-- TASK BRIEF --
The response must consist of the lines below from the one with "position:absolute; left:777px; top:199px;" through the one with "width:130px; text-align:right; font-size:13px;", exactly as they appear and with both ends kept.
:: AVAILABLE DATA ::
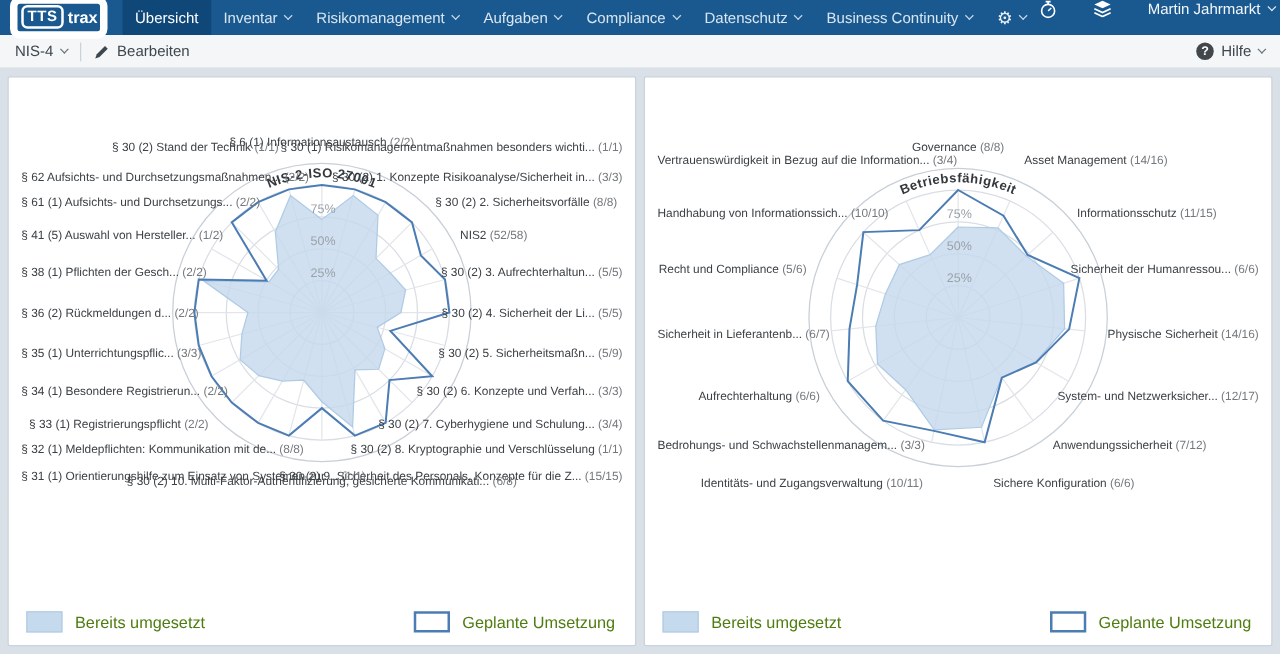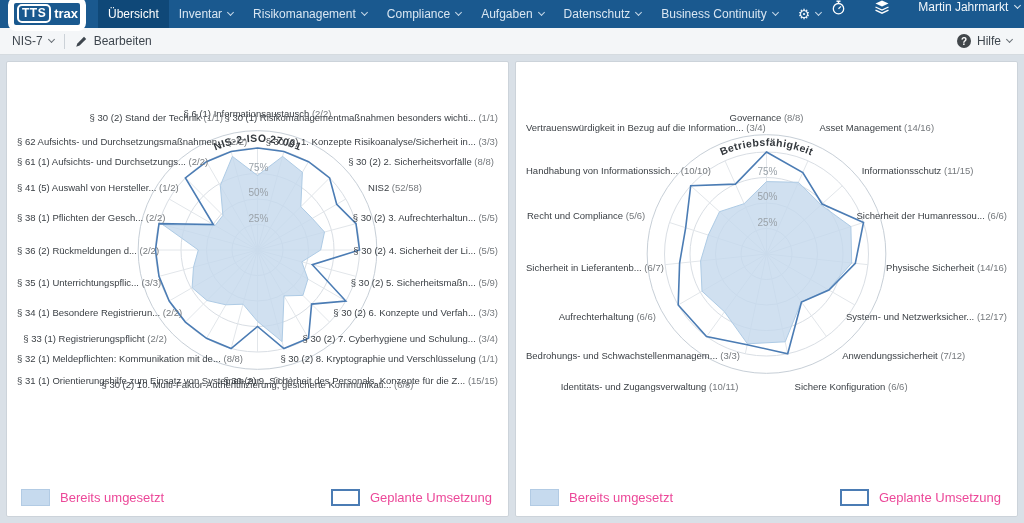--- a/index.html
+++ b/index.html
@@ -45,21 +45,21 @@
   .card {
     background:#fff; border:1px solid #ccd3da; border-radius:2px;
     width:503px; height:456px; display:flex; flex-direction:column; padding:8px 8px 6px;
   }
   .card-head { display:flex; justify-content:space-between; min-height:42px; }
   .card-title { font-size:12.5px; font-weight:bold; color:#3a3f45; margin:3px 0 0 5px; line-height:1.35;
                 max-width:445px; letter-spacing:.2px; }
   .kebab { cursor:pointer; padding:2px 4px; height:20px; }
   .radar { display:block; margin:0 auto; }
   .legend { display:flex; justify-content:space-between; align-items:center; margin-top:auto; padding:4px 8px 4px 6px; }
-  .legend-item { display:flex; align-items:center; gap:10px; font-size:13px; color:#ec4899; cursor:pointer; }
+  .legend-item { display:flex; align-items:center; gap:10px; font-size:13px; color:#4d7c0f; cursor:pointer; }
   .swatch-filled { width:29px; height:17px; background:#c6daee; border:1px solid #b2cbe4; }
   .swatch-outline { width:29px; height:17px; background:#fff; border:2px solid #4b7cb4; }
 </style>
 </head>
 <body>
 
 <header class="topbar">
   <div class="logo-wrap">
     <span class="logo-outer">
       <span class="logo-tts">TTS</span>
@@ -72,25 +72,25 @@
     </div>
     <div class="nav-item">
       <span>Inventar</span>
         <i class="chev"></i>
     </div>
     <div class="nav-item">
       <span>Risikomanagement</span>
         <i class="chev"></i>
     </div>
     <div class="nav-item">
+      <span>Aufgaben</span>
+        <i class="chev"></i>
+    </div>
+    <div class="nav-item">
       <span>Compliance</span>
-        <i class="chev"></i>
-    </div>
-    <div class="nav-item">
-      <span>Aufgaben</span>
         <i class="chev"></i>
     </div>
     <div class="nav-item">
       <span>Datenschutz</span>
         <i class="chev"></i>
     </div>
     <div class="nav-item">
       <span>Business Continuity</span>
         <i class="chev"></i>
     </div>
@@ -117,21 +117,21 @@
     </span>
     <span class="user-item">
       <span>Martin Jahrmarkt</span>
         <i class="chev"></i>
     </span>
   </div>
 </header>
 
 <div class="subbar">
   <span class="scope-item">
-    <span>NIS-7</span>
+    <span>NIS-4</span>
       <i class="chev"></i>
   </span>
   <span class="divider"></span>
   <span class="edit-item">
     <svg width="13" height="13" viewBox="0 0 13 13">
         <path d="M1.2 11.8 L2.4 8.4 L9 1.8 L11.2 4 L4.6 10.6 Z" fill="#3e464e"></path>
       </svg>
     <span>Bearbeiten</span>
   </span>
   <span class="subbar-right">

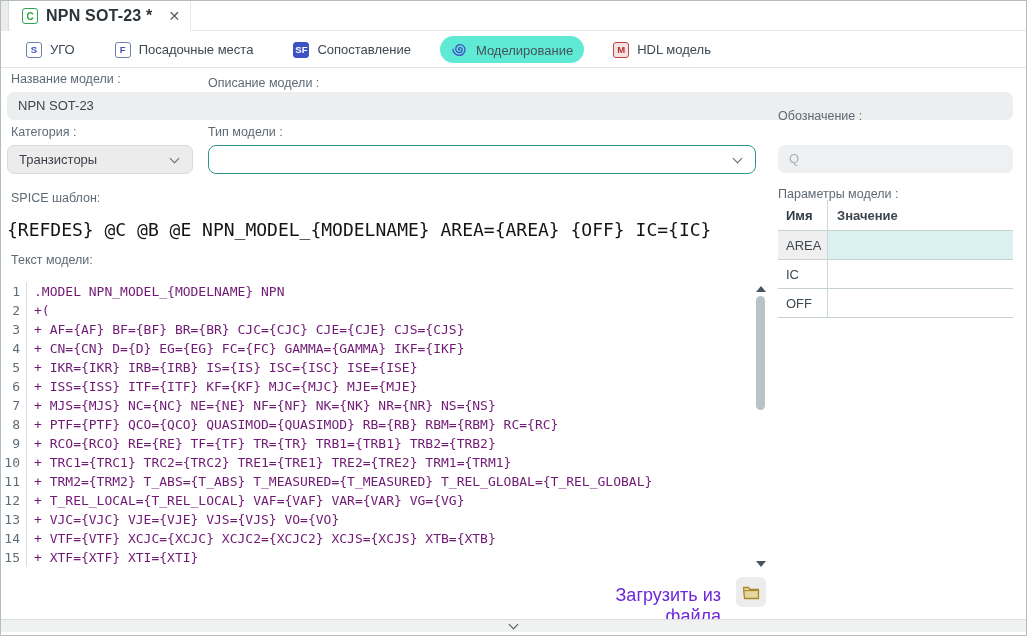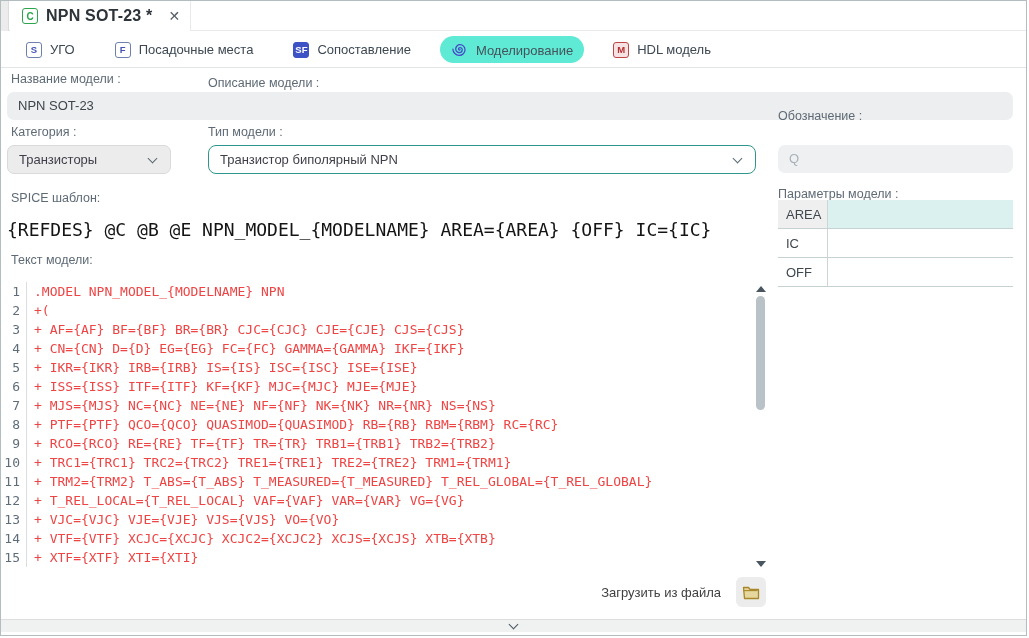--- a/index.html
+++ b/index.html
@@ -32,37 +32,37 @@
   .fsel.gray { background:#ececec; border:1px solid #dadada; }
   .fsel.teal { background:#fff; border:1.5px solid #2e968c; border-radius:8px; }
   .chev { position:absolute; right:14px; top:9px; width:7px; height:7px; border-right:1.6px solid #5a6a74; border-bottom:1.6px solid #5a6a74; transform:rotate(45deg); }
   
   .mono { font-family:"DejaVu Sans Mono", monospace; }
   .spice-val { position:absolute; left:6px; top:218px; font-size:18px; color:#141414; white-space:pre; }
   
   .code { position:absolute; left:0; top:281px; width:752px; }
   .cl { display:flex; height:19px; align-items:center; }
   .ln { width:26px; text-align:right; color:#5f6d7a; font-size:13px; padding-right:6px; border-right:1px solid #d9dee0; height:19px; line-height:19px; flex:0 0 auto; }
-  .lc { padding-left:7px; color:#ef4444; font-size:13px; white-space:pre; line-height:19px; }
+  .lc { padding-left:7px; color:#701a75; font-size:13px; white-space:pre; line-height:19px; }
   .vscroll { position:absolute; left:752px; top:281px; width:15px; height:287px; }
   .varr { position:absolute; left:3px; width:0; height:0; border-left:5px solid transparent; border-right:5px solid transparent; }
   .varr.up { top:4px; border-bottom:6px solid #49565f; }
   .varr.down { bottom:2px; border-top:6px solid #49565f; }
   .vthumb { position:absolute; top:14px; left:3px; width:9px; height:114px; background:#b9c2c6; border-radius:4.5px; }
   
   .ptable { position:absolute; left:777px; top:199px; width:235px; font-size:13px; }
   .prow { display:flex; height:29px; align-items:center; border-bottom:1px solid #c6d2d2; }
   .prow.header { height:31px; font-weight:bold; color:#333b42; }
   .pc-name { width:50px; padding-left:8px; height:100%; display:flex; align-items:center; border-right:1px solid #ccd6d6; color:#3f474e; }
   .prow.header .pc-name { color:#333b42; }
   .pc-val { flex:1; height:100%; display:flex; align-items:center; padding-left:9px; color:#3f474e; }
   .prow.sel .pc-name { background:#efefef; }
   .prow.sel .pc-val { background:#daf1f0; }
   
-  .load-label { position:absolute; left:590px; top:584px; width:130px; text-align:right; font-size:13px; color:#404040; }
+  .load-label { position:absolute; left:590px; top:584px; width:130px; text-align:right; font-size:18px; color:#6d28d9; }
   .folder-btn { position:absolute; left:735px; top:576px; width:30px; height:30px; background:#ececec; border-radius:6px; display:flex; align-items:center; justify-content:center; cursor:pointer; }
   
   .bottombar { position:absolute; left:0; right:0; top:618px; height:13px; background:#f0f1f1; border-top:1px solid #dddddd; cursor:pointer; }
   .bottombar .chev2 { position:absolute; left:50%; top:1px; width:7px; height:7px; margin-left:-4px; border-right:1.6px solid #4a565f; border-bottom:1.6px solid #4a565f; transform:rotate(45deg); }
 </style>
 </head>
 <body>
 
 <div id="app">
 
@@ -102,28 +102,27 @@
     </div>
   </div>
 
   <div class="flabel" style="left:10px; top:71px;">Название модели :</div>
   <div class="fbox" style="left:6px; top:91px; width:228px;">NPN SOT-23</div>
 
   <div class="flabel" style="left:207px; top:75px;">Описание модели :</div>
   <div class="fbox" style="left:207px; top:91px; width:805px;"></div>
 
   <div class="flabel" style="left:10px; top:124px;">Категория :</div>
-  <div class="fsel gray" style="left:6px; top:144px; width:164px;">
+  <div class="fsel gray" style="left:6px; top:144px; width:186px;">
     <span>Транзисторы</span>
     <span class="chev"></span>
   </div>
 
   <div class="flabel" style="left:207px; top:124px;text-align:right;">Тип модели :</div>
   <div class="fsel teal" style="left:207px; top:144px; width:548px;">
-    <span>Транзистор биполярный NPN</span>
     <span class="chev"></span>
   </div>
 
   <div class="flabel" style="left:777px; top:108px;">Обозначение :</div>
   <div class="fbox placeholder" style="left:777px; top:144px; width:235px;">Q</div>
 
   <div class="flabel" style="left:10px; top:190px;">SPICE шаблон:</div>
   <div class="spice-val mono">{REFDES} @C @B @E NPN_MODEL_{MODELNAME} AREA={AREA} {OFF} IC={IC}</div>
 
   <div class="flabel" style="left:10px; top:252px;">Текст модели:</div>
@@ -192,20 +191,24 @@
   </div>
 
   <div class="vscroll">
     <div class="varr up"></div>
     <div class="vthumb"></div>
     <div class="varr down"></div>
   </div>
 
   <div class="flabel" style="left:777px; top:186px;">Параметры модели :</div>
   <div class="ptable">
+    <div class="prow header">
+      <div class="pc-name">Имя</div>
+      <div class="pc-val">Значение</div>
+    </div>
     <div class="prow sel">
       <div class="pc-name">AREA</div>
       <div class="pc-val"></div>
     </div>
     <div class="prow">
       <div class="pc-name">IC</div>
       <div class="pc-val"></div>
     </div>
     <div class="prow">
       <div class="pc-name">OFF</div>

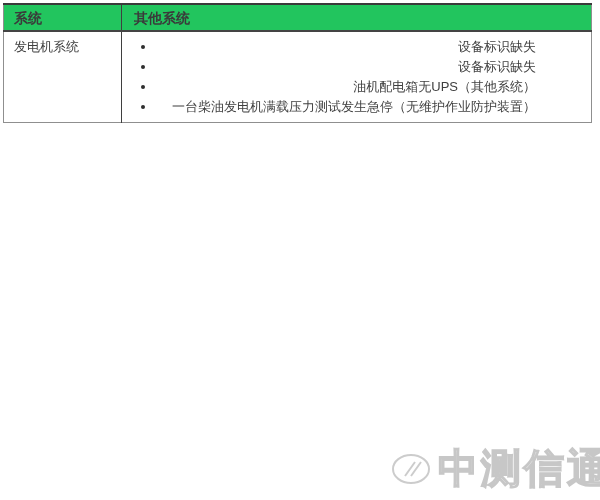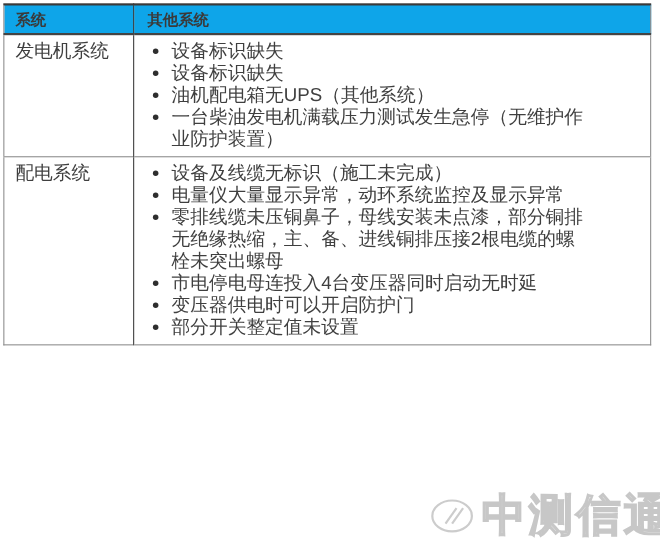--- a/index.html
+++ b/index.html
@@ -25,47 +25,47 @@
     border-top: 2px solid #3a3a3a;
   }
   th {
     font-size: 14px;
     font-weight: bold;
     color: #3a3a3a;
     text-align: left;
     line-height: 18px;
     padding: 4px 10px 3px 10px;
     border-bottom: 2px solid #444444;
-    background: #0ea5e9;
+    background: #22c55e;
   }
   th.col-system { width: 118px; border-right: 1px solid #3f3f3f; }
   th.col-issues { padding-left: 12px; }
 
   td {
     vertical-align: top;
-    font-size: 17px;
+    font-size: 13px;
     color: #3f3f3f;
     line-height: 20px;
     border-top: 1px solid #8f8f8f;
     padding: 5px 0;
   }
   td.sys-cell {
     padding-left: 10px;
     padding-right: 6px;
     border-right: 1px solid #3f3f3f;
   }
   td.issues-cell { padding-right: 8px; }
 
   ul.issues-list {
     margin: 0;
     padding: 0 0 0 34px;
     max-width: 414px;
     list-style: disc outside;
   }
-  ul.issues-list li { margin: 0; padding: 0; }
+  ul.issues-list li { margin: 0; padding: 0; text-align: right; }
   ul.issues-list li::marker { color: #2e2e2e; }
 
   .watermark {
     position: absolute;
     right: -10px;
     bottom: 4px;
     display: flex;
     align-items: center;
     gap: 7px;
     z-index: 3;
@@ -96,33 +96,20 @@
         <td class="sys-cell">发电机系统</td>
         <td class="issues-cell">
           <ul class="issues-list">
             <li>设备标识缺失</li>
             <li>设备标识缺失</li>
             <li>油机配电箱无UPS（其他系统）</li>
             <li>一台柴油发电机满载压力测试发生急停（无维护作业防护装置）</li>
           </ul>
         </td>
       </tr>
-      <tr>
-        <td class="sys-cell">配电系统</td>
-        <td class="issues-cell">
-          <ul class="issues-list">
-            <li>设备及线缆无标识（施工未完成）</li>
-            <li>电量仪大量显示异常，动环系统监控及显示异常</li>
-            <li>零排线缆未压铜鼻子，母线安装未点漆，部分铜排无绝缘热缩，主、备、进线铜排压接2根电缆的螺栓未突出螺母</li>
-            <li>市电停电母连投入4台变压器同时启动无时延</li>
-            <li>变压器供电时可以开启防护门</li>
-            <li>部分开关整定值未设置</li>
-          </ul>
-        </td>
-      </tr>
     </tbody>
 </table>
 
 <div class="watermark">
   <svg class="wm-logo" width="40" height="34" viewBox="0 0 40 34" fill="none" stroke="#c7c7c7" stroke-width="2">
     <ellipse cx="20" cy="17" rx="18" ry="14"></ellipse>
     <path d="M14 24 L24 10"></path>
     <path d="M20 24 L30 10"></path>
   </svg>
   <span class="wm-text">中测信通</span>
:::
-- RESPONSE BELOW --
   .ptable { position:absolute; left:777px; top:199px; width:235px; font-size:13px; }
   .prow { display:flex; height:29px; align-items:center; border-bottom:1px solid #c6d2d2; }
   .prow.header { height:31px; font-weight:bold; color:#333b42; }
   .pc-name { width:50px; padding-left:8px; height:100%; display:flex; align-items:center; border-right:1px solid #ccd6d6; color:#3f474e; }
   .prow.header .pc-name { color:#333b42; }
   .pc-val { flex:1; height:100%; display:flex; align-items:center; padding-left:9px; color:#3f474e; }
   .prow.sel .pc-name { background:#efefef; }
   .prow.sel .pc-val { background:#daf1f0; }
   
-  .load-label { position:absolute; left:590px; top:584px; width:130px; text-align:right; font-size:13px; color:#404040; }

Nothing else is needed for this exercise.